» **Task**
Set down exactly the entries below, beginning at their first line and ending at the line with "12px -> 16px".
*** Opening of Provided entries ***
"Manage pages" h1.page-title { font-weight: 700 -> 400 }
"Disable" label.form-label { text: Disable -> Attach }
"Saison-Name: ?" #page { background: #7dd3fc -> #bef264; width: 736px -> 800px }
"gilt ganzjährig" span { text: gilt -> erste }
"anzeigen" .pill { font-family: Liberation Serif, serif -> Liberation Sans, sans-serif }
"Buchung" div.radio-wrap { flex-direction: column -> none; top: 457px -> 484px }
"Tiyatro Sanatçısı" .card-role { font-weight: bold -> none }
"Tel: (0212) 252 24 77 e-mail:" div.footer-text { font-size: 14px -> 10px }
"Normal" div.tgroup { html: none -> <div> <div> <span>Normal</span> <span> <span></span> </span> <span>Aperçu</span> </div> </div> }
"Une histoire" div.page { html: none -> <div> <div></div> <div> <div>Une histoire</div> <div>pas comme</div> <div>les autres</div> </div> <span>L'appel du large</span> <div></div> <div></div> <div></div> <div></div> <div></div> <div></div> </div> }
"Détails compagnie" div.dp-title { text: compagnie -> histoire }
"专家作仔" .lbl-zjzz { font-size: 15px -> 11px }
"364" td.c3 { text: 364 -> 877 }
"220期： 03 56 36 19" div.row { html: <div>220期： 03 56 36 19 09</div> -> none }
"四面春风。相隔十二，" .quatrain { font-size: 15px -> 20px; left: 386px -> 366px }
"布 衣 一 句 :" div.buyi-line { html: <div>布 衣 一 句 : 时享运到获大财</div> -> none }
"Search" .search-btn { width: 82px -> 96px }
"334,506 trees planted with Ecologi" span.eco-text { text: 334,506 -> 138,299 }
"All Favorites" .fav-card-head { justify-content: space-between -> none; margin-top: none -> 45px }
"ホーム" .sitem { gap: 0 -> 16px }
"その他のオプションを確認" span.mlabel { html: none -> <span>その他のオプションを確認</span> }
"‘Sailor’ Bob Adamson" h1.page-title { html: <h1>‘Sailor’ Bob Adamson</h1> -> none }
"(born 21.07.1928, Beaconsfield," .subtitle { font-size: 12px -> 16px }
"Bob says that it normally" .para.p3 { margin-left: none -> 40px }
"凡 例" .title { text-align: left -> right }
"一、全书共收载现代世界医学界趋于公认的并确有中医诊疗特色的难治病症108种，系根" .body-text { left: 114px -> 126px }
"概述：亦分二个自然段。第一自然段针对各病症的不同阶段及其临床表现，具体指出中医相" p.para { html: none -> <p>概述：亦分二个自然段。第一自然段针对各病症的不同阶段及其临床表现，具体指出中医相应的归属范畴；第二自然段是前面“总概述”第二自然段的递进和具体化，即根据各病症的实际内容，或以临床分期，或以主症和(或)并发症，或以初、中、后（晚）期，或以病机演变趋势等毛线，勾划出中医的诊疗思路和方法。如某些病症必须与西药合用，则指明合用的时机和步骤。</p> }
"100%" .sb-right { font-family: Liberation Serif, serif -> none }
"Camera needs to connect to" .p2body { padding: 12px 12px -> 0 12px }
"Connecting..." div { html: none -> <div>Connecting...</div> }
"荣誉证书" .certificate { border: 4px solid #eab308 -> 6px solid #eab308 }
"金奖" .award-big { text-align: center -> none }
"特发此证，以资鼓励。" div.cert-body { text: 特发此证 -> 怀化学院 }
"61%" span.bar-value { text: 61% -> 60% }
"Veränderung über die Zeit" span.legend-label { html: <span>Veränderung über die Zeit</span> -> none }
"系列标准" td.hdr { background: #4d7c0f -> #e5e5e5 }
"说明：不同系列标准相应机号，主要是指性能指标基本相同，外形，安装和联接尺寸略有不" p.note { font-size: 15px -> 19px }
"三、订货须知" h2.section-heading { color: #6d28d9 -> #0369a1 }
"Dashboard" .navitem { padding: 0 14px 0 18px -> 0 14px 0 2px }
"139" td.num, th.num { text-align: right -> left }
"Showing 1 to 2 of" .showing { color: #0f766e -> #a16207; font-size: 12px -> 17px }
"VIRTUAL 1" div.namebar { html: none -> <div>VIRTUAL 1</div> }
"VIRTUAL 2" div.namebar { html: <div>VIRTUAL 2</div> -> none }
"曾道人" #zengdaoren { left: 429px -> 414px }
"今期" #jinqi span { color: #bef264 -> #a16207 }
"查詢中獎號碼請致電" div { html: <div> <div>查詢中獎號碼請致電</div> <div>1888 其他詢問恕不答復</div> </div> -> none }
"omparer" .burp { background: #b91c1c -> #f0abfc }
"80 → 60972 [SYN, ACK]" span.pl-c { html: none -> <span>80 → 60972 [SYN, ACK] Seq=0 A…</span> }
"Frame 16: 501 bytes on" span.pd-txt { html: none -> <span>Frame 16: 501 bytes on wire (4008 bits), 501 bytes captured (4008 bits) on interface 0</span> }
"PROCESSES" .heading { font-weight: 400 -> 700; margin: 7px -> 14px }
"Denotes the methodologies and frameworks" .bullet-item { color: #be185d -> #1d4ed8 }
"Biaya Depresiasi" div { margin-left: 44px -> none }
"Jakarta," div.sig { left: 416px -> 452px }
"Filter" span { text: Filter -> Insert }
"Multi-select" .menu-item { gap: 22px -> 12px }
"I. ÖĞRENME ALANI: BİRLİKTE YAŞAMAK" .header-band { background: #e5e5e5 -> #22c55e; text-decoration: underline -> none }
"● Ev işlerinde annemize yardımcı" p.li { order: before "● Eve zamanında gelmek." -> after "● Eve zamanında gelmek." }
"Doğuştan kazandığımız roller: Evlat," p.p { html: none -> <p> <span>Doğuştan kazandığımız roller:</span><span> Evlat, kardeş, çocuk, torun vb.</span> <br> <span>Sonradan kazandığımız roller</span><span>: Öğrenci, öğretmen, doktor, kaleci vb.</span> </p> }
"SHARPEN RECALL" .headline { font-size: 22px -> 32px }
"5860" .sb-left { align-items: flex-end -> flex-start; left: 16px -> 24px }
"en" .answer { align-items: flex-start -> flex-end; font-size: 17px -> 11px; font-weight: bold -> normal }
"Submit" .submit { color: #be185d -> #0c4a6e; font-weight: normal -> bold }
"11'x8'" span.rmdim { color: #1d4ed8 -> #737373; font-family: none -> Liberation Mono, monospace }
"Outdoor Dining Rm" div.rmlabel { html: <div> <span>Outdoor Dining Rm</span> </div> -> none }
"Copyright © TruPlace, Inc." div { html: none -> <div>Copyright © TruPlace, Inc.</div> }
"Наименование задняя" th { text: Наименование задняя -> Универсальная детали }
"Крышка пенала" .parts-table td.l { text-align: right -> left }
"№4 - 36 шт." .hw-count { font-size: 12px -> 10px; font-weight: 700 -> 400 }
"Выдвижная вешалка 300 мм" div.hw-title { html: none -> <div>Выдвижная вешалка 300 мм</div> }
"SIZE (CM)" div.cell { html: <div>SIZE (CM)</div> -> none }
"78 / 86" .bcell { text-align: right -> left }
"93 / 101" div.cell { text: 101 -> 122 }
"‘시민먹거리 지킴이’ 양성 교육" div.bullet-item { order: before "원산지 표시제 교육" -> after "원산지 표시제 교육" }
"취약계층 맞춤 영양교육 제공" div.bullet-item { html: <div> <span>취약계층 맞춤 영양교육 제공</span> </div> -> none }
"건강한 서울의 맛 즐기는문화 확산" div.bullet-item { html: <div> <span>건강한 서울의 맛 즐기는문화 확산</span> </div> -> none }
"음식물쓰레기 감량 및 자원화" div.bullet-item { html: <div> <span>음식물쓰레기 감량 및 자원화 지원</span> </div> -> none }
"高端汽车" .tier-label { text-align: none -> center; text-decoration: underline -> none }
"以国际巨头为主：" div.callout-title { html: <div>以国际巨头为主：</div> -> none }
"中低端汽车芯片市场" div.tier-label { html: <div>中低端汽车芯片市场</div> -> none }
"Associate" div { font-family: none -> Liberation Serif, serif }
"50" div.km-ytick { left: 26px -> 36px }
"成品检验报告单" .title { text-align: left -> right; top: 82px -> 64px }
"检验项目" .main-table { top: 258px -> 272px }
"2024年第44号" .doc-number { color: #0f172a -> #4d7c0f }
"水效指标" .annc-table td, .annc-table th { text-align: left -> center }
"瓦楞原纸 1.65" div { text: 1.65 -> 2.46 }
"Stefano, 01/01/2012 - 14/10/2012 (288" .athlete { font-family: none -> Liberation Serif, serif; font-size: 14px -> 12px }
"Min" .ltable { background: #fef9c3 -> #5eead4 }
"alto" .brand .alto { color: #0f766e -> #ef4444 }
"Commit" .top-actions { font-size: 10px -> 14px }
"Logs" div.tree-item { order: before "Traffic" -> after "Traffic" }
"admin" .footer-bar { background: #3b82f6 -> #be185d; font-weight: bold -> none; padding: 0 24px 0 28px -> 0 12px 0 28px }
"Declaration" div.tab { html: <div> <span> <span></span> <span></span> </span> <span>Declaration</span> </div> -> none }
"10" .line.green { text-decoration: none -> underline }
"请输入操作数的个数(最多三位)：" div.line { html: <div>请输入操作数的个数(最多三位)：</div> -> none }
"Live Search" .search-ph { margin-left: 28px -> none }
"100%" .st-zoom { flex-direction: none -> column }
*** Close of Provided entries ***
» **Solution below**
"Manage pages" h1.page-title { font-weight: 700 -> 400 }
"Disable" label.form-label { text: Disable -> Attach }
"Saison-Name: ?" #page { background: #7dd3fc -> #bef264; width: 736px -> 800px }
"gilt ganzjährig" span { text: gilt -> erste }
"anzeigen" .pill { font-family: Liberation Serif, serif -> Liberation Sans, sans-serif }
"Buchung" div.radio-wrap { flex-direction: column -> none; top: 457px -> 484px }
"Tiyatro Sanatçısı" .card-role { font-weight: bold -> none }
"Tel: (0212) 252 24 77 e-mail:" div.footer-text { font-size: 14px -> 10px }
"Normal" div.tgroup { html: none -> <div> <div> <span>Normal</span> <span> <span></span> </span> <span>Aperçu</span> </div> </div> }
"Une histoire" div.page { html: none -> <div> <div></div> <div> <div>Une histoire</div> <div>pas comme</div> <div>les autres</div> </div> <span>L'appel du large</span> <div></div> <div></div> <div></div> <div></div> <div></div> <div></div> </div> }
"Détails compagnie" div.dp-title { text: compagnie -> histoire }
"专家作仔" .lbl-zjzz { font-size: 15px -> 11px }
"364" td.c3 { text: 364 -> 877 }
"220期： 03 56 36 19" div.row { html: <div>220期： 03 56 36 19 09</div> -> none }
"四面春风。相隔十二，" .quatrain { font-size: 15px -> 20px; left: 386px -> 366px }
"布 衣 一 句 :" div.buyi-line { html: <div>布 衣 一 句 : 时享运到获大财</div> -> none }
"Search" .search-btn { width: 82px -> 96px }
"334,506 trees planted with Ecologi" span.eco-text { text: 334,506 -> 138,299 }
"All Favorites" .fav-card-head { justify-content: space-between -> none; margin-top: none -> 45px }
"ホーム" .sitem { gap: 0 -> 16px }
"その他のオプションを確認" span.mlabel { html: none -> <span>その他のオプションを確認</span> }
"‘Sailor’ Bob Adamson" h1.page-title { html: <h1>‘Sailor’ Bob Adamson</h1> -> none }
"(born 21.07.1928, Beaconsfield," .subtitle { font-size: 12px -> 16px }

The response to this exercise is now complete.